# WHAT THE TASK ASKS
A word-for-word copy of the entries, with the images left out, is what you should write.

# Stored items
───
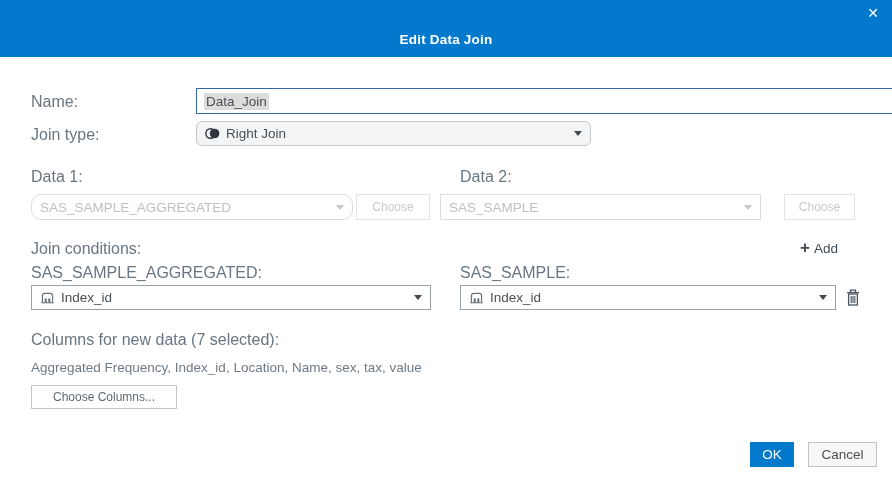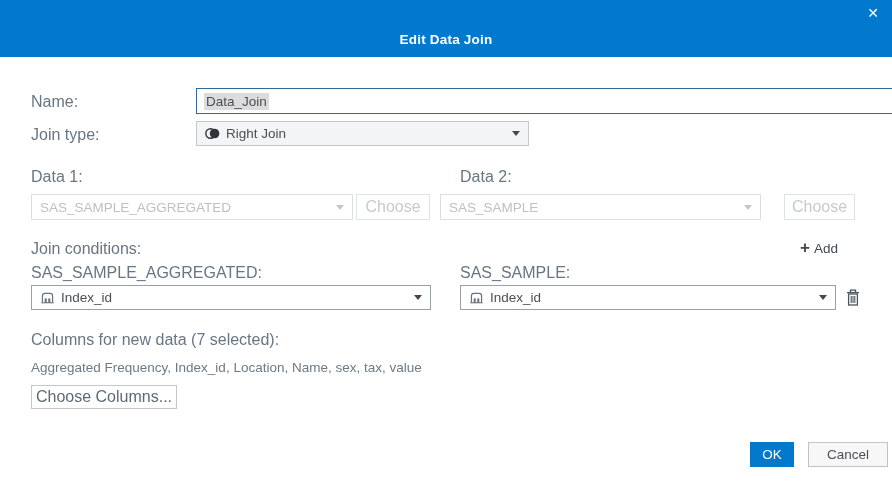--- a/index.html
+++ b/index.html
@@ -18,40 +18,40 @@
   .lbl { position:absolute; font-size:16px; color:#687683; }
   .combo { position:absolute; height:25px; background:#fff; border:1px solid #9aa1a6;
            display:flex; align-items:center; padding:0 8px; font-size:13.5px; color:#4a5056;
            cursor:pointer; }
   .combo .caret { margin-left:auto; width:0; height:0; border-left:4px solid transparent;
                   border-right:4px solid transparent; border-top:5px solid #43494e; }
   .combo.gray { background:#f3f4f5; border-color:#c4c8cb; }
   .combo.disabled { border-color:#dcdfe1; color:#bcc1c5; cursor:default; }
   .combo.disabled .caret { border-top-color:#c3c8cc; }
   .btn { position:absolute; height:26px; background:#fff; border:1px solid #c3c7ca;
-         color:#5d6a74; font-size:16px; display:flex; align-items:center;
+         color:#5d6a74; font-size:12px; display:flex; align-items:center;
          justify-content:center; cursor:pointer; }
   .btn.disabled { border-color:#e0e3e5; color:#c6cacd; cursor:default; }
   .icon-gap { margin-right:6px; display:inline-flex; align-items:center; }
 
   
   .name-lbl { left:31px; top:93px; }
   .name-input { position:absolute; left:196px; top:88px; width:756px; height:26px;
                 border:1px solid #35689b; background:#fff; display:flex; align-items:center;
                 padding:0 7px; font-size:13.5px; color:#4a5056; cursor:text; }
   .name-input .sel { background:#dcdcdc; padding:1px 2px; }
 
   
   .jt-lbl { left:31px; top:126px; }
-  .jt-combo { left:196px; top:121px; width:333px; }
+  .jt-combo { left:196px; top:121px; width:395px;border-radius:6px; }
 
   
   .d1-lbl { left:31px; top:168px; }
   .d2-lbl { left:460px; top:168px; }
-  .d1-combo { left:31px; top:194px; width:322px; height:26px; }
+  .d1-combo { left:31px; top:194px; width:322px; height:26px;border-radius:10px; }
   .d1-choose { left:356px; top:194px; width:74px; }
   .d2-combo { left:440px; top:194px; width:321px; height:26px; }
   .d2-choose { left:784px; top:194px; width:71px; }
 
   
   .jc-lbl { left:31px; top:240px; }
   .add-link { position:absolute; left:800px; top:240px; display:flex; align-items:center;
               cursor:pointer; color:#3f4a54; font-size:13.5px; }
   .add-link .plus { font-size:17px; font-weight:bold; margin-right:4px; line-height:16px; }
   .jc-left-lbl { left:31px; top:264px; }
@@ -62,21 +62,21 @@
 
   
   .cols-lbl { left:31px; top:331px; }
   .cols-list { position:absolute; left:31px; top:360px; font-size:13.5px; color:#6d7a86; }
   .cols-btn { left:31px; top:385px; width:146px; height:24px; }
 
   
   .ok-btn { position:absolute; left:750px; top:442px; width:44px; height:25px;
             background:#0379cd; color:#fff; border:1px solid #0379cd; font-size:13.5px;
             display:flex; align-items:center; justify-content:center; cursor:pointer; }
-  .cancel-btn { position:absolute; left:808px; top:442px; width:80px; height:25px;
+  .cancel-btn { position:absolute; left:808px; top:442px; width:69px; height:25px;
             background:#f7f7f7; border:1px solid #bfc3c6; color:#4a5056; font-size:13.5px;
             display:flex; align-items:center; justify-content:center; cursor:pointer; }
 </style>
 </head>
 <body>
 
 <div class="dialog">
 
   <div class="hdr">
     <div class="hdr-title">Edit Data Join</div>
───
# SOLUTION TO THE EXERCISE
--- a/index.html
+++ b/index.html
@@ -18,40 +18,40 @@
   .lbl { position:absolute; font-size:16px; color:#687683; }
   .combo { position:absolute; height:25px; background:#fff; border:1px solid #9aa1a6;
            display:flex; align-items:center; padding:0 8px; font-size:13.5px; color:#4a5056;
            cursor:pointer; }
   .combo .caret { margin-left:auto; width:0; height:0; border-left:4px solid transparent;
                   border-right:4px solid transparent; border-top:5px solid #43494e; }
   .combo.gray { background:#f3f4f5; border-color:#c4c8cb; }
   .combo.disabled { border-color:#dcdfe1; color:#bcc1c5; cursor:default; }
   .combo.disabled .caret { border-top-color:#c3c8cc; }
   .btn { position:absolute; height:26px; background:#fff; border:1px solid #c3c7ca;
-         color:#5d6a74; font-size:16px; display:flex; align-items:center;
+         color:#5d6a74; font-size:12px; display:flex; align-items:center;
          justify-content:center; cursor:pointer; }
   .btn.disabled { border-color:#e0e3e5; color:#c6cacd; cursor:default; }
   .icon-gap { margin-right:6px; display:inline-flex; align-items:center; }
 
   
   .name-lbl { left:31px; top:93px; }
   .name-input { position:absolute; left:196px; top:88px; width:756px; height:26px;
                 border:1px solid #35689b; background:#fff; display:flex; align-items:center;
                 padding:0 7px; font-size:13.5px; color:#4a5056; cursor:text; }
   .name-input .sel { background:#dcdcdc; padding:1px 2px; }
 
   
   .jt-lbl { left:31px; top:126px; }
-  .jt-combo { left:196px; top:121px; width:333px; }
+  .jt-combo { left:196px; top:121px; width:395px;border-radius:6px; }
 
   
   .d1-lbl { left:31px; top:168px; }
   .d2-lbl { left:460px; top:168px; }
-  .d1-combo { left:31px; top:194px; width:322px; height:26px; }
+  .d1-combo { left:31px; top:194px; width:322px; height:26px;border-radius:10px; }
   .d1-choose { left:356px; top:194px; width:74px; }
   .d2-combo { left:440px; top:194px; width:321px; height:26px; }
   .d2-choose { left:784px; top:194px; width:71px; }
 
   
   .jc-lbl { left:31px; top:240px; }
   .add-link { position:absolute; left:800px; top:240px; display:flex; align-items:center;
               cursor:pointer; color:#3f4a54; font-size:13.5px; }
   .add-link .plus { font-size:17px; font-weight:bold; margin-right:4px; line-height:16px; }
   .jc-left-lbl { left:31px; top:264px; }
@@ -62,21 +62,21 @@
 
   
   .cols-lbl { left:31px; top:331px; }
   .cols-list { position:absolute; left:31px; top:360px; font-size:13.5px; color:#6d7a86; }
   .cols-btn { left:31px; top:385px; width:146px; height:24px; }
 
   
   .ok-btn { position:absolute; left:750px; top:442px; width:44px; height:25px;
             background:#0379cd; color:#fff; border:1px solid #0379cd; font-size:13.5px;
             display:flex; align-items:center; justify-content:center; cursor:pointer; }
-  .cancel-btn { position:absolute; left:808px; top:442px; width:80px; height:25px;
+  .cancel-btn { position:absolute; left:808px; top:442px; width:69px; height:25px;
             background:#f7f7f7; border:1px solid #bfc3c6; color:#4a5056; font-size:13.5px;
             display:flex; align-items:center; justify-content:center; cursor:pointer; }
 </style>
 </head>
 <body>
 
 <div class="dialog">
 
   <div class="hdr">
     <div class="hdr-title">Edit Data Join</div>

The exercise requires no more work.